Laisa Santos Sampaio se souvient parfaitement de cette époque. Devant la plaque commémorative érigée sur les lieux du drame, la sœur de Maria do Espirito Santo est partagée entre une immense tristesse et une rage profonde. « Ce double meurtre n’a malheureusement pas été une surprise, car ma sœur et mon beau-frère avaient déjà reçu, dès 2007, de nombreuses menaces de mort et se savaient en danger. Ils avaient demandé une protection policière ». En vain. La cadette de Maria do Espirito Santo se souvient avoir parlé avec sa sœur la veille de sa mort. « Elle sentait qu’il allait se passer quelque chose et m’avait dit qu’elle était prête à mourir pour une lutte qu’elle estimait juste », explique celle qui a depuis repris le flambeau de la lutte pour la défense de l’environnement. Ce qui lui vaut, à elle aussi, des menaces de mort.

Trois fois plus de menaces de mort en un an

« Depuis de longues années, il règne dans cette region du Brésil un climat d’impunité, entretenu par le pouvoir politique qui ne fait pas appliquer les lois, notamment celles qui règlementent la déforestation, dénonce José Batista Gonçalves, avocat de la Commission Pastorale de la Terre (CPT), une institution liée à la Conférence Nationale des Evêques du Brésil (CNBB) qui soutient les travailleurs ruraux.
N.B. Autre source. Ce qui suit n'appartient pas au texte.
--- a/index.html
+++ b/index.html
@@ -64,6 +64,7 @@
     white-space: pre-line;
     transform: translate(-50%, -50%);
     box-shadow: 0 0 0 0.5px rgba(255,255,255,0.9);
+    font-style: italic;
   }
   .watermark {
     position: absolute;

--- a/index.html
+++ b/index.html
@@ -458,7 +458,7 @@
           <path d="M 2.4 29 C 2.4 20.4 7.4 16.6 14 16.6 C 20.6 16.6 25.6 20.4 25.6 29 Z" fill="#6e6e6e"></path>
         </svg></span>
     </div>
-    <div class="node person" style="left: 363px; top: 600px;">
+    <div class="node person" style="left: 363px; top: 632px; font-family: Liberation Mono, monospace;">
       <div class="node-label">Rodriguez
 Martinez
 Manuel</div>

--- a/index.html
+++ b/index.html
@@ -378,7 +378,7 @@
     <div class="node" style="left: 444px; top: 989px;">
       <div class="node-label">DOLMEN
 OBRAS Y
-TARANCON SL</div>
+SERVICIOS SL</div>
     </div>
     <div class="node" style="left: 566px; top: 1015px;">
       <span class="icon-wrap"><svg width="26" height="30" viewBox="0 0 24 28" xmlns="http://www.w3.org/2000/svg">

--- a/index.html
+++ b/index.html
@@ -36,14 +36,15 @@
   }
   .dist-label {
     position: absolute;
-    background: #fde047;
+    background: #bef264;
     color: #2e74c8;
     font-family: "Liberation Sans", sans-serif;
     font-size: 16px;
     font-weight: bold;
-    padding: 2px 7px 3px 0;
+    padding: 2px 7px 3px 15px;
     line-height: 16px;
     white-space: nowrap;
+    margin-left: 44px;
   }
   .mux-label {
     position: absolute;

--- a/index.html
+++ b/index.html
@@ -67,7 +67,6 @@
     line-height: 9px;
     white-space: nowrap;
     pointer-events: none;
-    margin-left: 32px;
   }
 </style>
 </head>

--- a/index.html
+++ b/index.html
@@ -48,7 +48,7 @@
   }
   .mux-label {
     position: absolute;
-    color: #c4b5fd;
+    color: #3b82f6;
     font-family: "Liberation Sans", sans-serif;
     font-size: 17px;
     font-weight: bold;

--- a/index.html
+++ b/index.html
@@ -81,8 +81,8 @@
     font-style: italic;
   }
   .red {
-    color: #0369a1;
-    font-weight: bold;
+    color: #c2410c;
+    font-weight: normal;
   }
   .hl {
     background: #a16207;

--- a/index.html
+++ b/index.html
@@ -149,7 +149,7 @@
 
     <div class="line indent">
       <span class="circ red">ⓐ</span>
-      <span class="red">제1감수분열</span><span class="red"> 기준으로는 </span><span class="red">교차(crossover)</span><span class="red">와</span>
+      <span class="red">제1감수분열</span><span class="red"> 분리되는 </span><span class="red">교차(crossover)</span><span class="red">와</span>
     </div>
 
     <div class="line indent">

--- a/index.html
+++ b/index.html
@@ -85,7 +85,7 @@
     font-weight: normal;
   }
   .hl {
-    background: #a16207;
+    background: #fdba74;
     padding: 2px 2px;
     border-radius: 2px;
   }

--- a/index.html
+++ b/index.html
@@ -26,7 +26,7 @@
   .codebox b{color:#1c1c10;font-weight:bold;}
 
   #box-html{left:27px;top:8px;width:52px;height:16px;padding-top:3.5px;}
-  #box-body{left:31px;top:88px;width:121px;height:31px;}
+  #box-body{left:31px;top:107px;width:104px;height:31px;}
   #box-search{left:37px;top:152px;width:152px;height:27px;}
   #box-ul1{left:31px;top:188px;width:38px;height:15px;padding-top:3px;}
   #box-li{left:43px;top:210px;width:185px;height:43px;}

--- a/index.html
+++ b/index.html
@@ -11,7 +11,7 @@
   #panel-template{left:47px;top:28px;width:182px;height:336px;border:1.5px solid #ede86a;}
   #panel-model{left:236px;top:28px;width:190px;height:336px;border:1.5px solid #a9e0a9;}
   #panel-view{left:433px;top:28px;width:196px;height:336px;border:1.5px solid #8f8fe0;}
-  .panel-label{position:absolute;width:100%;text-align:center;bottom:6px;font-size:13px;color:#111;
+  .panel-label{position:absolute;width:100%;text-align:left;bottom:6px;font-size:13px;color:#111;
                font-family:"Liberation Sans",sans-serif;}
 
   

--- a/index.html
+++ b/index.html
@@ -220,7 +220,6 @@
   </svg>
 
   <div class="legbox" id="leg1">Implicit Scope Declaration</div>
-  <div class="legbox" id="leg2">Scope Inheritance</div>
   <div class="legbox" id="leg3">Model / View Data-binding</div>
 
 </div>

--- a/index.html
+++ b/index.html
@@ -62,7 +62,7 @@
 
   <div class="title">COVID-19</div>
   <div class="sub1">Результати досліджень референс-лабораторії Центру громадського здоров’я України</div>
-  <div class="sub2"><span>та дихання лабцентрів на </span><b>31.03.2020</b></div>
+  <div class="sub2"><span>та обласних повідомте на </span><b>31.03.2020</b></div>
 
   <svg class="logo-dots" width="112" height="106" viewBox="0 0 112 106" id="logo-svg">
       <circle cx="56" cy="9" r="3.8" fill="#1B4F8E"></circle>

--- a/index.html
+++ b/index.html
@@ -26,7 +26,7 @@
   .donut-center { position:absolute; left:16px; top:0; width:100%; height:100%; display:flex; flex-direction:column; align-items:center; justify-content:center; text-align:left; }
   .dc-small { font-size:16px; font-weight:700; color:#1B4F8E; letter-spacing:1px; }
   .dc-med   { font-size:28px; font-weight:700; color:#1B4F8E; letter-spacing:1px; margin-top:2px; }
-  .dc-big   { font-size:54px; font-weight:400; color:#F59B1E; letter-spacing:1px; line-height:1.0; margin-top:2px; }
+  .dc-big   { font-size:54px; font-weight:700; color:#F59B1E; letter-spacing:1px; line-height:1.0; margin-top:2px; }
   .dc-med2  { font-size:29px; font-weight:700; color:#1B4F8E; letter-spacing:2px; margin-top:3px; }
Et la situation empire chaque année. » Pour preuve, les 347 menaces de mort reçues, en 2011, par des militants de la CPT. Soit le triple par rapport à l’année précédente. Des hommes et des femmes qui ne bénéficient, pour la grande majorité d’entre eux, d’aucune protection policière. « Beaucoup fuient à cause des menaces qui pèsent sur eux, précise Jose Batista. Cela constitue un préjudice important pour l’organisation des mouvements sociaux, mais surtout une victoire pour celui qui menace. »

Un procès emblématique

Frère Henri Burin des Roziers, dominicain français installé depuis plus de 40 ans dans la région, lui, n’a jamais cédé aux très nombreuses menaces dont il a été l’objet. Et l’ancien avocat, aujourd’hui octogénaire, continue à lutter pour la reconnaissance des droits des petits paysans et des paysans sans terre et pour la défense de l’environnement. « Ce procès (auquel il assistera) est emblématique à plusieurs titres, souligne à ce propos Frère Henri. Non seulement il est très important pour la mémoire de ces deux militants assassinés, mais aussi parce qu’il symbolise la lutte contre la déforestation qui menace toujours la region. » Un sentiment partagé par de nombreux acteurs de la société civile brésilienne et internationale (Amnesty International ou la Fondation pour le Prix Nobel Alternatif) qui assisteront au procès.